_Work task_:
Take the line with "subtotal: 2357.16 -> 2352.50" and the rest of the lines after it, to the end of the entries, and restate them exactly.
____________
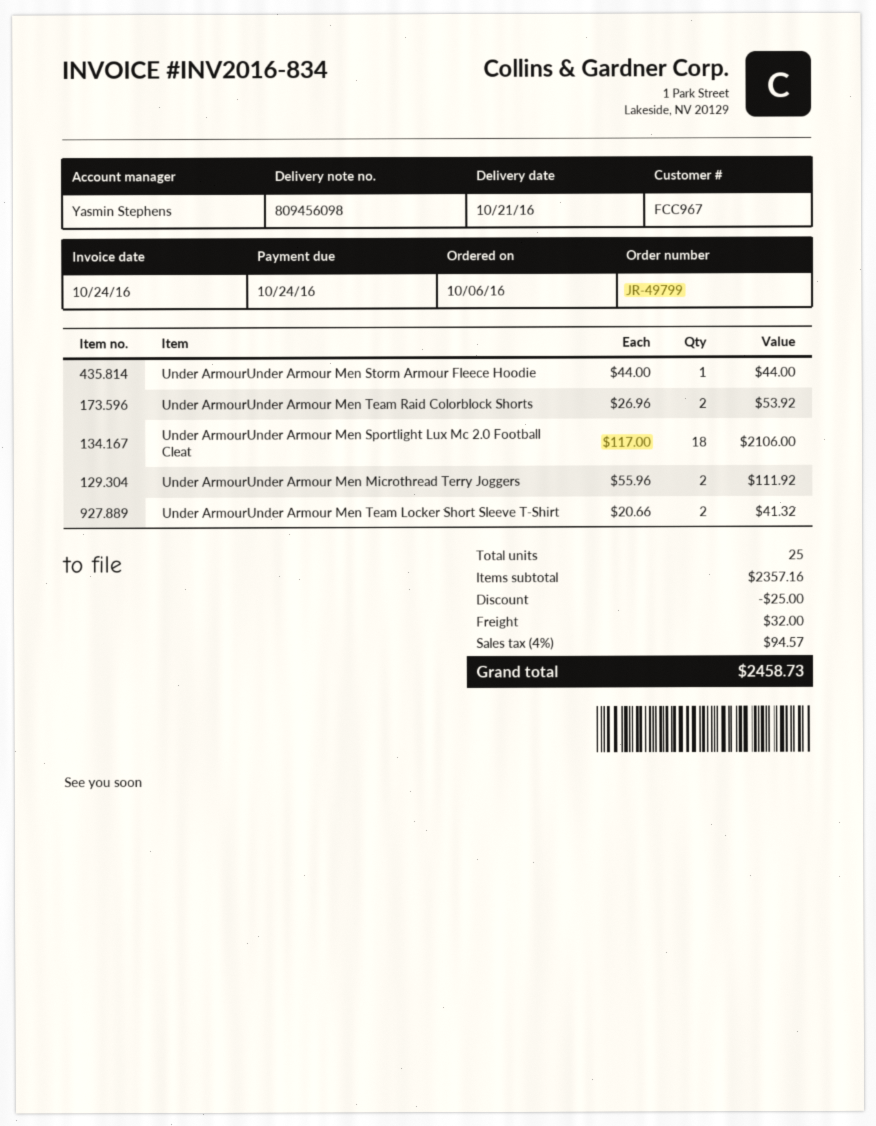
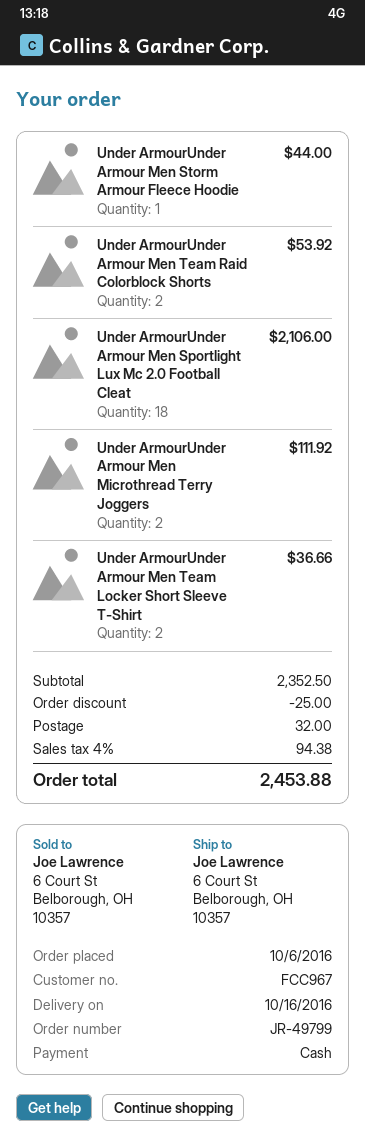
delivery date: 2016-10-21 -> 2016-10-16
Under ArmourUnder Armour Men Team Locker Short Sleeve T-Shirt: 2 for 41.32 -> 2 for 36.66
subtotal: 2357.16 -> 2352.50
tax: 4% = 94.57 -> 4% = 94.38
total: 2458.73 -> 2453.88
____________
_Your response_:
subtotal: 2357.16 -> 2352.50
tax: 4% = 94.57 -> 4% = 94.38
total: 2458.73 -> 2453.88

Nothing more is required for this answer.